Come operarsi di cancro (in sicurezza) ai tempi del Coronavirus
L'attività di chirurgia oncologica sta subendo un rallentamento a causa dell'emergenza Coronavirus. L'idea: riorganizzare i centri per non rimandare troppo interventi salva-vita
Stime ufficiali non ce ne sono. Ma considerando il protrarsi dell’emergenza Coronavirus e partendo dall'assunto che ogni anno in Italia quasi 300mila pazienti vengono operati per asportare un tumore, si può avere un'idea di quanto ampia sia la platea dei malati di cancroche deve affrontare un intervento nel mezzo della pandemia in atto. Molti di loro, in questa situazione, si stanno chiedendo quale sia la scelta più saggia da adottare. Ovvero: vedere crescere il rischio di contagio in ospedale ma rispettare la data dell’intervento o rimandarlo, con il rischio che questa scelta abbia un impatto sulle possibilità di guarigione? Un bel rovello, per i pazienti come per gli specialisti. «Il momento è difficile, ancor di più per i malati di cancro, chiamati ad affrontare una doppia sfida - ammette Alessandro Gronchi, presidente della Società Italiana di Chirurgia Oncologica (Sico) -. Non possiamo però permetterci di trascurarli, visto che non sappiamo peraltro quando torneremo alla normalità. Stiamo lavorando ogni giorno per garantire soluzioni sicure ed efficaci a ognuno di loro».

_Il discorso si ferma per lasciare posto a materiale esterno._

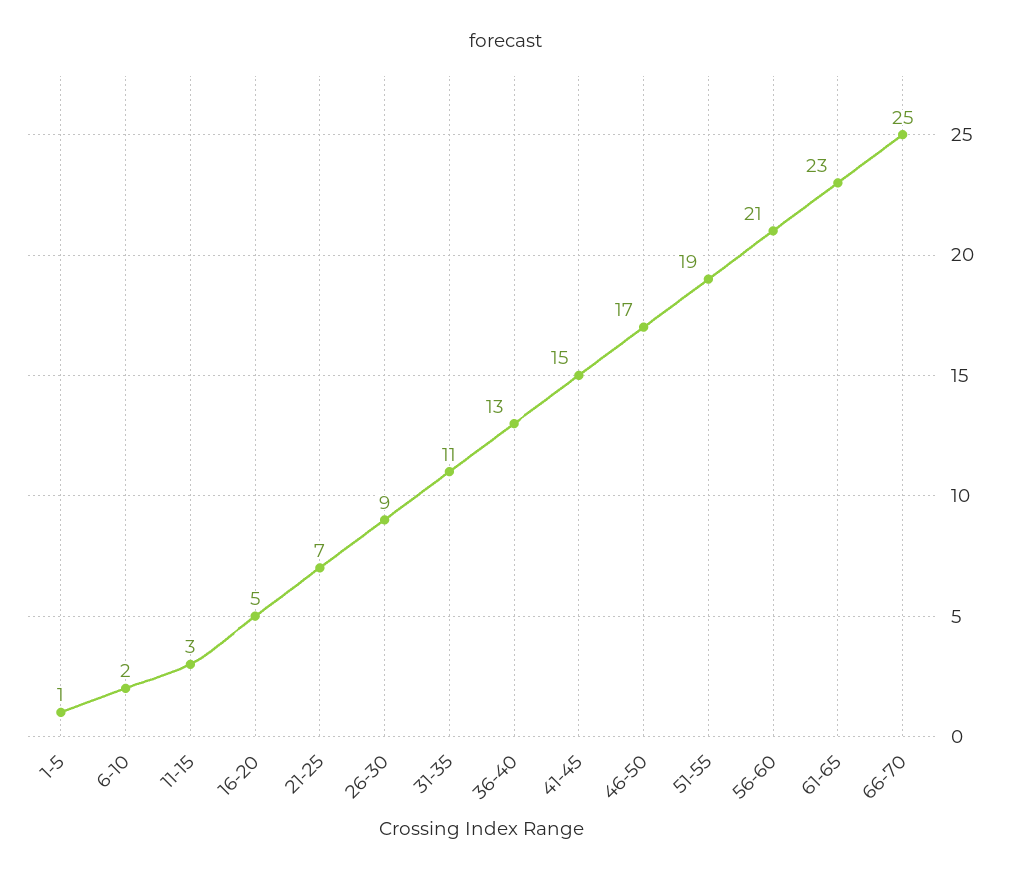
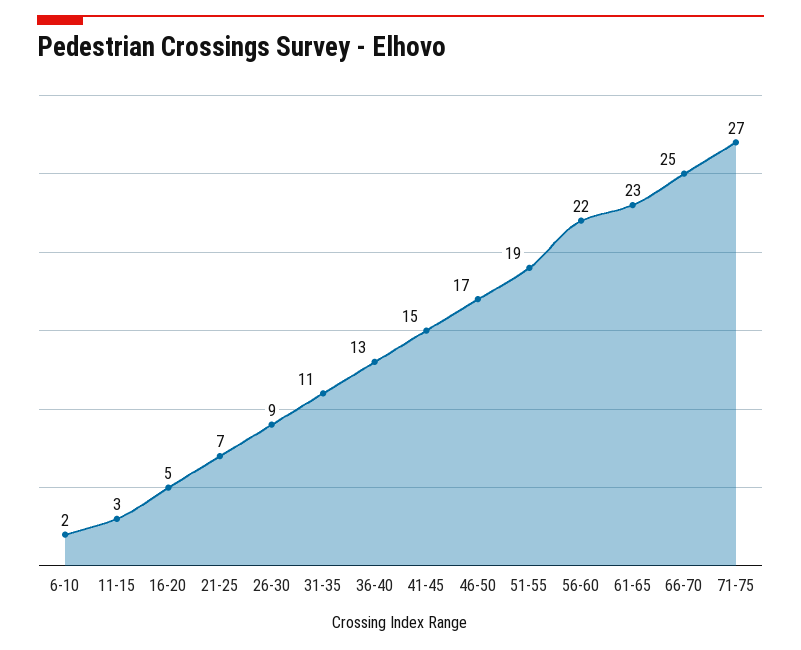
1-5: 1 -> none
56-60: 21 -> 22
71-75: none -> 27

La pandemia in atto ha comportato la riorganizzazione di tutte le unità operative, anche di quelle non direttamente coinvolte dalla gestione dei pazienti affetti da Covid-19. La scelta si è resa necessaria per destinare il maggior numero di posti di terapia intensiva all'emergenza e alla luce della contagiosità di Sars-Cov-2, che ha portato molte strutture a diventare dei focolai infettivi. Per questo, nell'ultimo mese, in tutti gli ospedali italiani l’attività programmata è stata sospesa e rimandata. Una scelta che non è però sempre possibile adottare nei confronti dei pazienti oncologici in attesa di un intervento. Nel loro caso, di fronte a uno scenario che rischia di protrarsi a lungo, decidere come comportarsi non è semplice. È meglio asportare subito un tumore o è più opportuno prendersi qualche settimana di tempo, nella speranza che l'emergenza si attenui? «Una risposta buona per tutti non c’è, perché alcune neoplasie richiedono una rimozione urgente», aggiunge Gronchi.